= Task goal =
Only lines holding the word "submodules" are needed; copy each of them from the material.

··· Data under study ···

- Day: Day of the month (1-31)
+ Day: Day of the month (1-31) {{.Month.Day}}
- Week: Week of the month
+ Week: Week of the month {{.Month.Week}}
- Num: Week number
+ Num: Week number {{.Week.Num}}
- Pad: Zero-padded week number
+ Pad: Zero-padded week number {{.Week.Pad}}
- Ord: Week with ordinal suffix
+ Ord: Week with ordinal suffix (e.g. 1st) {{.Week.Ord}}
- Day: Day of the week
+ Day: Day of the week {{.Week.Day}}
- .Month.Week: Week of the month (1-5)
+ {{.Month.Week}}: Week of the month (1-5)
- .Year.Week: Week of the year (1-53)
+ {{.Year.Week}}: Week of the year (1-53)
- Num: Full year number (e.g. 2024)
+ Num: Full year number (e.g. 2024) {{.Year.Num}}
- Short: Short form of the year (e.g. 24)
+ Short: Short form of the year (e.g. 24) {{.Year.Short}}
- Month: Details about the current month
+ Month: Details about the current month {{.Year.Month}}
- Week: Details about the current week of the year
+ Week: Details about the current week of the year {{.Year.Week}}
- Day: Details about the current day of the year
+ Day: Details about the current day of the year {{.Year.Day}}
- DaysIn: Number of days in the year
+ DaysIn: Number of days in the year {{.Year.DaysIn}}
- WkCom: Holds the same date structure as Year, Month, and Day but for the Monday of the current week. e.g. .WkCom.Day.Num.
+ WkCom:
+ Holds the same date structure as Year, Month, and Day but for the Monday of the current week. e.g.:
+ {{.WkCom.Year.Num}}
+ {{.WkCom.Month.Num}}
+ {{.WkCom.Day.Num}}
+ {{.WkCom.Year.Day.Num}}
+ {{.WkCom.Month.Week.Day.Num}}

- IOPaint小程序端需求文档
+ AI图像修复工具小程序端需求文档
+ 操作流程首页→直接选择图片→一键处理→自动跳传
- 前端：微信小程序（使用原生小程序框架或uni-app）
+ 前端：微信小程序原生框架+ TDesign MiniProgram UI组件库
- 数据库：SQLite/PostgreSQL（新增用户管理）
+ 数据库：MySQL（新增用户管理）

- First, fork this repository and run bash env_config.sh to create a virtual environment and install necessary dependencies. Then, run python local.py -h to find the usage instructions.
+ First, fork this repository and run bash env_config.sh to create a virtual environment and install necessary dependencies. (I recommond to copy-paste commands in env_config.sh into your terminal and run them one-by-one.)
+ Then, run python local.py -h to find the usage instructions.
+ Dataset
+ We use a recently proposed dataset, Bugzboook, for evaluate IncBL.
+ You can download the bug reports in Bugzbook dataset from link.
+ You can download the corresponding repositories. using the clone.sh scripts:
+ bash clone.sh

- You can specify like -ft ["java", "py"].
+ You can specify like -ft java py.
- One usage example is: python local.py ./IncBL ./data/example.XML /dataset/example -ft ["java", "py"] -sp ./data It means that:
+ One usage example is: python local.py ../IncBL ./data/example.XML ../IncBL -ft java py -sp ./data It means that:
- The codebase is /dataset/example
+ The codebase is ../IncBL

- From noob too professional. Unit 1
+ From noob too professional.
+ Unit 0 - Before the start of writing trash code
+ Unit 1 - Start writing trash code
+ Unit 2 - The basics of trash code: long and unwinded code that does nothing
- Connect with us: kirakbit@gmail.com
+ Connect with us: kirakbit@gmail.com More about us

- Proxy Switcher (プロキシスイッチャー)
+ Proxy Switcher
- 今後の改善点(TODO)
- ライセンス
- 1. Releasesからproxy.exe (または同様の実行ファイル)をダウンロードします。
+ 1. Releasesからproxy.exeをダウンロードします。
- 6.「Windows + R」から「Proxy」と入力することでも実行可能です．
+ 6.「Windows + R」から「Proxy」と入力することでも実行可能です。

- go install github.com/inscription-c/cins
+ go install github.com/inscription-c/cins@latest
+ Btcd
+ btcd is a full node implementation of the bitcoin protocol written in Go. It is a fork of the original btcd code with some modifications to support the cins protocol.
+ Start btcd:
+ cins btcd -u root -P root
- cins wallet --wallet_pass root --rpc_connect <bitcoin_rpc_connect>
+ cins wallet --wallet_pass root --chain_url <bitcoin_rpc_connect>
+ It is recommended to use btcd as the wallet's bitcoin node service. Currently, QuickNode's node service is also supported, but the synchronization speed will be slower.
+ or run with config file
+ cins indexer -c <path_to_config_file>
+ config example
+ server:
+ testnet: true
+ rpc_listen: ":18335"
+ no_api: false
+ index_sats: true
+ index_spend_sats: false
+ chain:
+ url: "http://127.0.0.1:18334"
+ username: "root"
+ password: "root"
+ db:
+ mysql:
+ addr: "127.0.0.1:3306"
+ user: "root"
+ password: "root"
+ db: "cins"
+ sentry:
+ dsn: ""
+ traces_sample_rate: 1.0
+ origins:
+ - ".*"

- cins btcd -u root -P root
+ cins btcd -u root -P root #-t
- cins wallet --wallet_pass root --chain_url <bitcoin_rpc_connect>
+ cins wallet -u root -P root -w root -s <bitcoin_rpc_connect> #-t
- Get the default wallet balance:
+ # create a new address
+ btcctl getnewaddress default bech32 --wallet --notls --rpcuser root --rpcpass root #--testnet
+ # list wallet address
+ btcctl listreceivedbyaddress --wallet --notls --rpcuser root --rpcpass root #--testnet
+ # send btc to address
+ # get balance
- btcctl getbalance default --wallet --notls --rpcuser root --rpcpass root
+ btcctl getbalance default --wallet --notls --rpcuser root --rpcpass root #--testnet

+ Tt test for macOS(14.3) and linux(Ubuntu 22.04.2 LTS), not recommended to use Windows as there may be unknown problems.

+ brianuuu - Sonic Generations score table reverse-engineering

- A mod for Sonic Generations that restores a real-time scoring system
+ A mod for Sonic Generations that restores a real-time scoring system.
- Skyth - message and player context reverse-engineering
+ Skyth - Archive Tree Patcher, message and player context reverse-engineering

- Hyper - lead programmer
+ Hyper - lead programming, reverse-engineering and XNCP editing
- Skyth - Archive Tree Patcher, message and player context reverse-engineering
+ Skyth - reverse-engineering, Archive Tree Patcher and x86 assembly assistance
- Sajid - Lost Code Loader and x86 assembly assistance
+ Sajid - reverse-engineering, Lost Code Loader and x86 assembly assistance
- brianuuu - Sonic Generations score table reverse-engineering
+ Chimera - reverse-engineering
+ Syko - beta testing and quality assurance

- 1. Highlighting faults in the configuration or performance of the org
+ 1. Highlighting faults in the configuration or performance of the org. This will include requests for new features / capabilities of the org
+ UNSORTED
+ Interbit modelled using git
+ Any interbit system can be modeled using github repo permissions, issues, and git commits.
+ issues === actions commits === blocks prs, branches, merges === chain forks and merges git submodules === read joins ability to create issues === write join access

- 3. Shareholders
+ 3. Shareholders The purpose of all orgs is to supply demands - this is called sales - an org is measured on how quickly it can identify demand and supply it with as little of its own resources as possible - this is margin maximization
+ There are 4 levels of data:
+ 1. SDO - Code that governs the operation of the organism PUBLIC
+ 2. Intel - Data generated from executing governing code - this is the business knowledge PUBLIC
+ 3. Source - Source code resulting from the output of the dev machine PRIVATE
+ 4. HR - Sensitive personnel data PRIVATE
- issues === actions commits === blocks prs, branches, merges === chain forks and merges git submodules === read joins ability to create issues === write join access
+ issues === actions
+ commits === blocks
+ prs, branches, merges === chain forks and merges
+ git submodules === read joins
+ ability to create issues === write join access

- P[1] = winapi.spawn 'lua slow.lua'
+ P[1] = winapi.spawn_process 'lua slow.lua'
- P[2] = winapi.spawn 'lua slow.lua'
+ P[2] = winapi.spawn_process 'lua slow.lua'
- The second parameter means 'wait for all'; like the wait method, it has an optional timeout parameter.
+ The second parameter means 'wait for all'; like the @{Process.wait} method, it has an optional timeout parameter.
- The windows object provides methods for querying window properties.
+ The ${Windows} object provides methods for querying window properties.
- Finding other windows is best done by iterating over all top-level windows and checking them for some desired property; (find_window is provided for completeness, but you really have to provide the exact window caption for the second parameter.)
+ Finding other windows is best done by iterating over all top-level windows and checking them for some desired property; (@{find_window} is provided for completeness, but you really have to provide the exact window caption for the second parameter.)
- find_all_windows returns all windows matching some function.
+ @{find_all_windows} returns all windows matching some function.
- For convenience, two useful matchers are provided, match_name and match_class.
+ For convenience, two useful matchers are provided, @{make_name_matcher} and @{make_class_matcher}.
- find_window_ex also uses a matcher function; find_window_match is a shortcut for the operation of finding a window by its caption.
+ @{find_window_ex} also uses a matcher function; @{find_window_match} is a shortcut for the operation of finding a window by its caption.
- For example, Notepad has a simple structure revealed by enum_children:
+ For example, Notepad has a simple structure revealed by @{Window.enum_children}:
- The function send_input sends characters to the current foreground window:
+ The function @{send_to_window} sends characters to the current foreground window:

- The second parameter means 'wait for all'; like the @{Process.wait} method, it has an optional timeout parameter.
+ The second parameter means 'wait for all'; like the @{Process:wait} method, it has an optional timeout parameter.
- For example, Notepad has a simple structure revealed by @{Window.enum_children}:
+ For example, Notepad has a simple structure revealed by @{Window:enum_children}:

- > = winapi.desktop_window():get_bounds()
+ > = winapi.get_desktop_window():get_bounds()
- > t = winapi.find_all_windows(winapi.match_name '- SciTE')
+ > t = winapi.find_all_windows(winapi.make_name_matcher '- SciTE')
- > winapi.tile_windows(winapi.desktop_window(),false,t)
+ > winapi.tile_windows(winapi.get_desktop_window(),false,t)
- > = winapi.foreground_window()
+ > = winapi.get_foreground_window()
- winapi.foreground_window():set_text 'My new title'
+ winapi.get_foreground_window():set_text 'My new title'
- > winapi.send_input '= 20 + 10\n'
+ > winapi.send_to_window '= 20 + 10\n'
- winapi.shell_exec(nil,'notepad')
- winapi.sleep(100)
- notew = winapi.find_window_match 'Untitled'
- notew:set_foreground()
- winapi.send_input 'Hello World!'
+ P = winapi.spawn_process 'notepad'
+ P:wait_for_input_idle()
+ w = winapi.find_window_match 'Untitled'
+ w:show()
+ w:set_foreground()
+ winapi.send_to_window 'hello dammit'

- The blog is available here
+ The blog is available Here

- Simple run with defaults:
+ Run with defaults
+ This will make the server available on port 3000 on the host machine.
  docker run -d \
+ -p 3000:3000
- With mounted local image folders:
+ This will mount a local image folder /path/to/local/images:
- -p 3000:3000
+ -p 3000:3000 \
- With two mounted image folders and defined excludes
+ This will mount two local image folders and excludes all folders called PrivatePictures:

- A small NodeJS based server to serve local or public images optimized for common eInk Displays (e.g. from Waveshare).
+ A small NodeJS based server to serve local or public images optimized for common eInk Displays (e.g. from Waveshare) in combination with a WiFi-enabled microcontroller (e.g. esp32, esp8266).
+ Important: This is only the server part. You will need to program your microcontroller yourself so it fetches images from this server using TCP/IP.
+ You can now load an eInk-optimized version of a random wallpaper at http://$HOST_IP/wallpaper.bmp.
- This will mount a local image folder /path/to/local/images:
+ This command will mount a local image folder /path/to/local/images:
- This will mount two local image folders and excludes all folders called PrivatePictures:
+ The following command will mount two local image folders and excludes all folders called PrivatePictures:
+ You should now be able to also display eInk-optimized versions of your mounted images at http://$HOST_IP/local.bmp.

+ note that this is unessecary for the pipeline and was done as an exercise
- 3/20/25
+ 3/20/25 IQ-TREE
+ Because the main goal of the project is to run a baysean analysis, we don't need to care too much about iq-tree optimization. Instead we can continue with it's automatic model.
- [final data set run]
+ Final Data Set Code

···

= Answer =
+ issues === actions commits === blocks prs, branches, merges === chain forks and merges git submodules === read joins ability to create issues === write join access
- issues === actions commits === blocks prs, branches, merges === chain forks and merges git submodules === read joins ability to create issues === write join access
+ git submodules === read joins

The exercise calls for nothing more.